◆ ACTIVITY:
Among the entries, find each line that includes the string "border" and list it.

◆ TASK INPUTS:
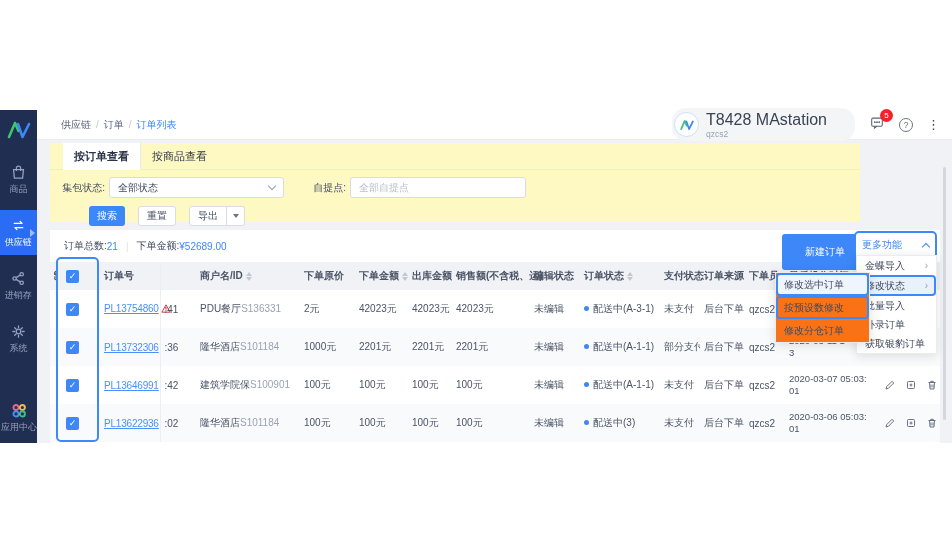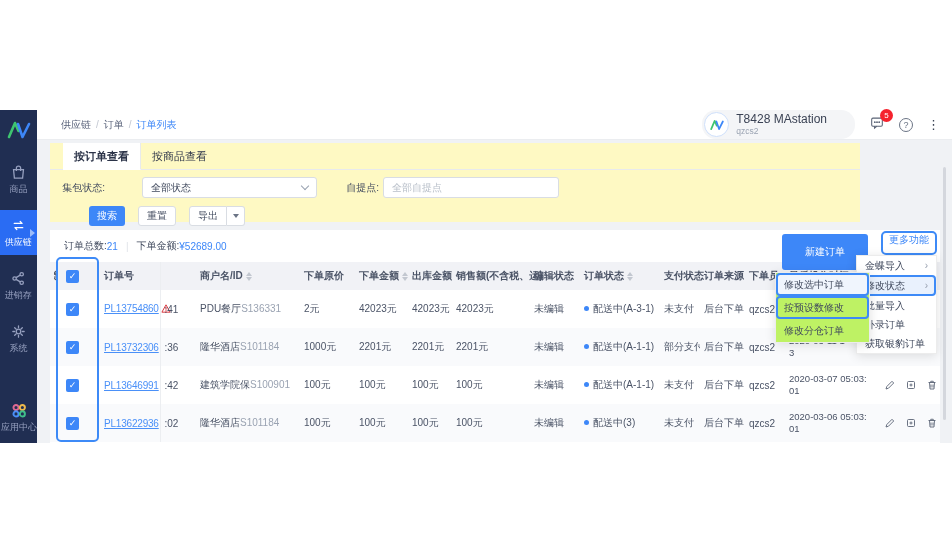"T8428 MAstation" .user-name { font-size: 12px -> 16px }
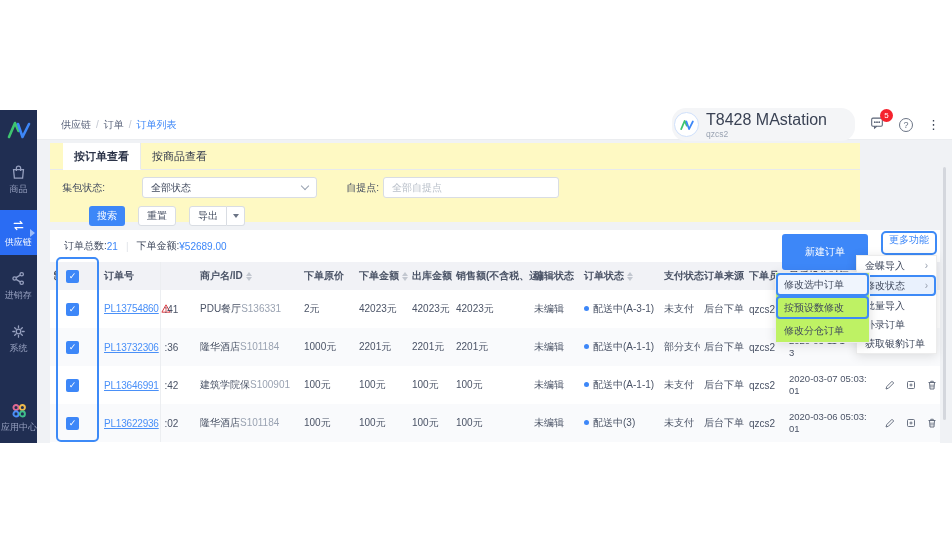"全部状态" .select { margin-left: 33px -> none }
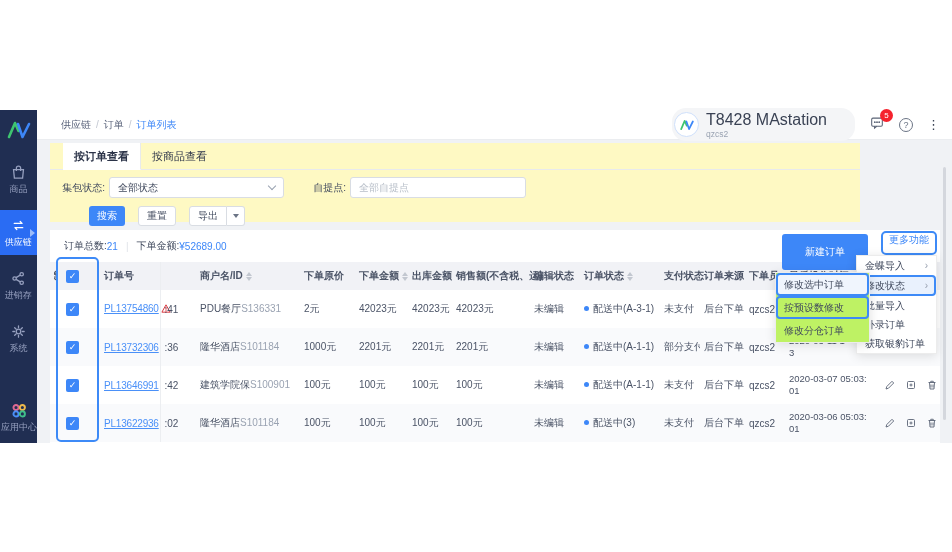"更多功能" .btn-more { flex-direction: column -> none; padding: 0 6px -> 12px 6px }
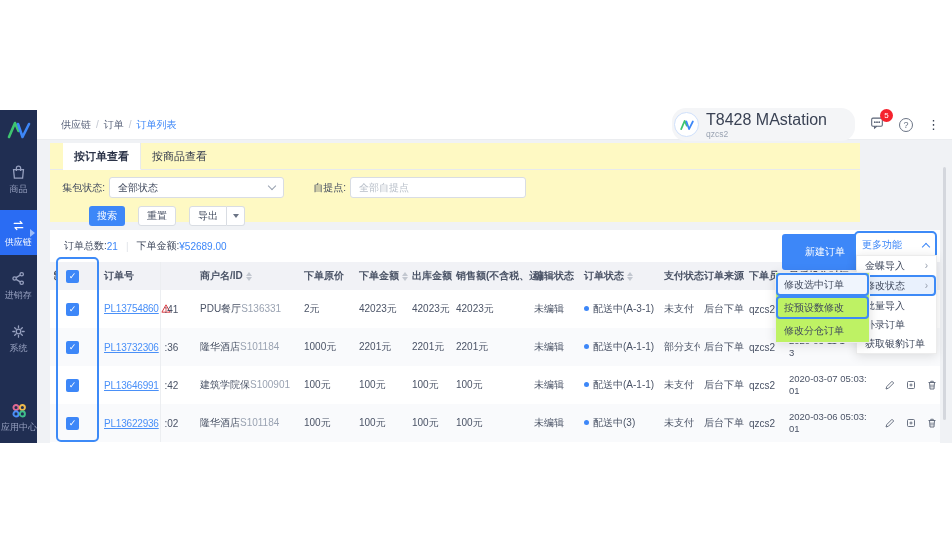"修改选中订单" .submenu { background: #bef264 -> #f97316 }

* * *

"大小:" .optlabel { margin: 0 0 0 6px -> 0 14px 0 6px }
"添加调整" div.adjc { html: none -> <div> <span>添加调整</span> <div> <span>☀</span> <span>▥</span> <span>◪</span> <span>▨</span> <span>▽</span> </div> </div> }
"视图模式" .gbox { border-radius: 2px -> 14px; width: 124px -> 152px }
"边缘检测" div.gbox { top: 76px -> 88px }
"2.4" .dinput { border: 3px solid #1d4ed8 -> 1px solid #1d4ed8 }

◆ RESPONSE TO THE TASK:
"视图模式" .gbox { border-radius: 2px -> 14px; width: 124px -> 152px }
"2.4" .dinput { border: 3px solid #1d4ed8 -> 1px solid #1d4ed8 }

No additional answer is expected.